You may have heard members of your CF team talk to you about your bone health. Bone mineral density is an area of concern for someone with cystic fibrosis because low bone density is found in 40-70% of adults with CF and it is something that should be monitored regularly. If you have CF, you are at risk for developing osteopenia or osteoporosis (thinning of the bones) which can lead to bone fractures, bone deformities, and bone pain. There are many reasons why this may happen including malnutrition, vitamin deficiencies, chronic inflammation, low body weight, low sex hormones, and steroid use. In your yearly visit, you will be asked to have a bone mineral density scan called a DEXA (dual energy x-ray absorptiometry) scan to check your bones. As well, we do blood work to look for any possible cause for low bone density that may be corrected with medication.

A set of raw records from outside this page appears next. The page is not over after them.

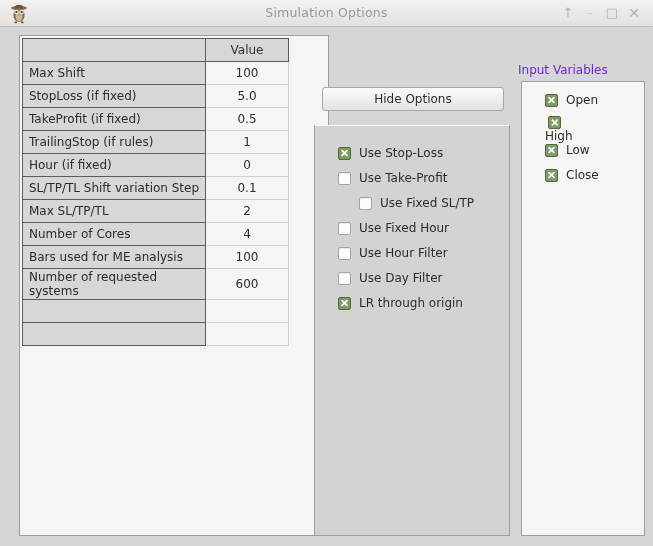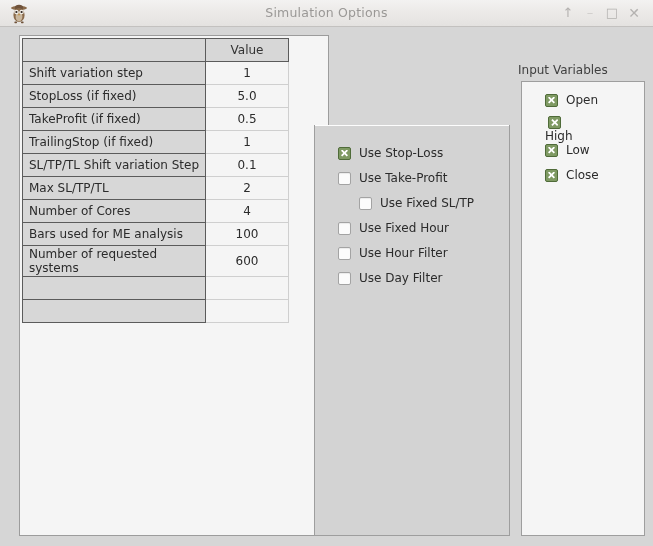--- a/index.html
+++ b/index.html
@@ -193,21 +193,21 @@
     font-size: 12px;
     color: #2b2b2b;
     white-space: nowrap;
   }
 
   
   #input-vars-label {
     position: absolute;
     left: 518px; top: 36px;
     font-size: 12px;
-    color: #404040;
+    color: #6d28d9;
   }
   #input-vars-panel {
     position: absolute;
     left: 521px; top: 54px;
     width: 124px;
     height: 455px;
     background: #f5f5f5;
     border: 1px solid #9e9e9e;
     box-sizing: border-box;
   }
@@ -243,34 +243,38 @@
   <div id="table-panel">
     <table class="opt">
       <thead>
         <tr>
           <th class="hdr-name"></th>
           <th class="hdr-val">Value</th>
         </tr>
       </thead>
       <tbody id="opt-rows">
           <tr>
-            <td class="name">Shift variation step</td>
-            <td class="val">1</td>
+            <td class="name">Max Shift</td>
+            <td class="val">100</td>
           </tr>
           <tr>
             <td class="name">StopLoss (if fixed)</td>
             <td class="val">5.0</td>
           </tr>
           <tr>
             <td class="name">TakeProfit (if fixed)</td>
             <td class="val">0.5</td>
           </tr>
           <tr>
-            <td class="name">TrailingStop (if fixed)</td>
+            <td class="name">TrailingStop (if rules)</td>
             <td class="val">1</td>
+          </tr>
+          <tr>
+            <td class="name">Hour (if fixed)</td>
+            <td class="val">0</td>
           </tr>
           <tr>
             <td class="name">SL/TP/TL Shift variation Step</td>
             <td class="val">0.1</td>
           </tr>
           <tr>
             <td class="name">Max SL/TP/TL</td>
             <td class="val">2</td>
           </tr>
           <tr>
@@ -290,20 +294,21 @@
             <td class="val"></td>
           </tr>
           <tr>
             <td class="name"></td>
             <td class="val"></td>
           </tr>
         </tbody>
     </table>
   </div>
 
+  <div id="hide-options-btn">Hide Options</div>
   <div id="checks-panel">
       <div class="chk-row" style="top: 18px;">
         <span class="chkbox on"></span>
         <span class="chk-label">Use Stop-Loss</span>
       </div>
       <div class="chk-row" style="top: 43px;">
         <span class="chkbox off"></span>
         <span class="chk-label">Use Take-Profit</span>
       </div>
       <div class="chk-row" style="top: 68px; padding-left: 21px;">
@@ -314,20 +319,24 @@
         <span class="chkbox off"></span>
         <span class="chk-label">Use Fixed Hour</span>
       </div>
       <div class="chk-row" style="top: 118px;">
         <span class="chkbox off"></span>
         <span class="chk-label">Use Hour Filter</span>
       </div>
       <div class="chk-row" style="top: 143px;">
         <span class="chkbox off"></span>
         <span class="chk-label">Use Day Filter</span>
+      </div>
+      <div class="chk-row" style="top: 168px;">
+        <span class="chkbox on"></span>
+        <span class="chk-label">LR through origin</span>
       </div>
     </div>
 
   <div id="input-vars-label">Input Variables</div>
   <div id="input-vars-panel">
       <div class="chk-row" style="top: 9px;">
         <span class="chkbox on"></span>
         <span class="chk-label">Open</span>
       </div>
       <div class="chk-row" style="top: 34px; flex-direction: column;">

Studies have shown that, on average, CF patients have 10% lower bone mineral density compared to other people of the same age and height. Because individuals with CF are living longer now, this condition has become more relevant, as it tends to manifest later in life. Also, physicians are more aware of osteoporosis in CF patients and are looking for this condition more frequently than they were before. Idividuals with CF with thin bones have a much higher risk of breaking bones. Staying active with regular exercise not only helps improve your lung function, it also improves your bone density. The more force you apply to the bones, the stronger they become. Also, it is important to take vitamins, especially Vitamin D and calcium (in foods or supplements), to ensure adequate blood levels so that your body has the building blocks necessary to lay down new bone.

People with cystic fibrosis are at increased risk of bone disease, specifically low bone mineral density. After transplant, bone health continues to be very important. Steroids can thin your bones further and increase your risk for fractures. Often after transplant people may be started on medication to help preserve their bones.

In order to maintain a healthy bone status it is important to:

  • Maintain a healthy weight
  • Take recommended amounts of calcium and vitamin D
  • Include weight-bearing exercise in your daily activity regimen

Talk to your dietitian to learn about the recommended amounts vitamins and minerals.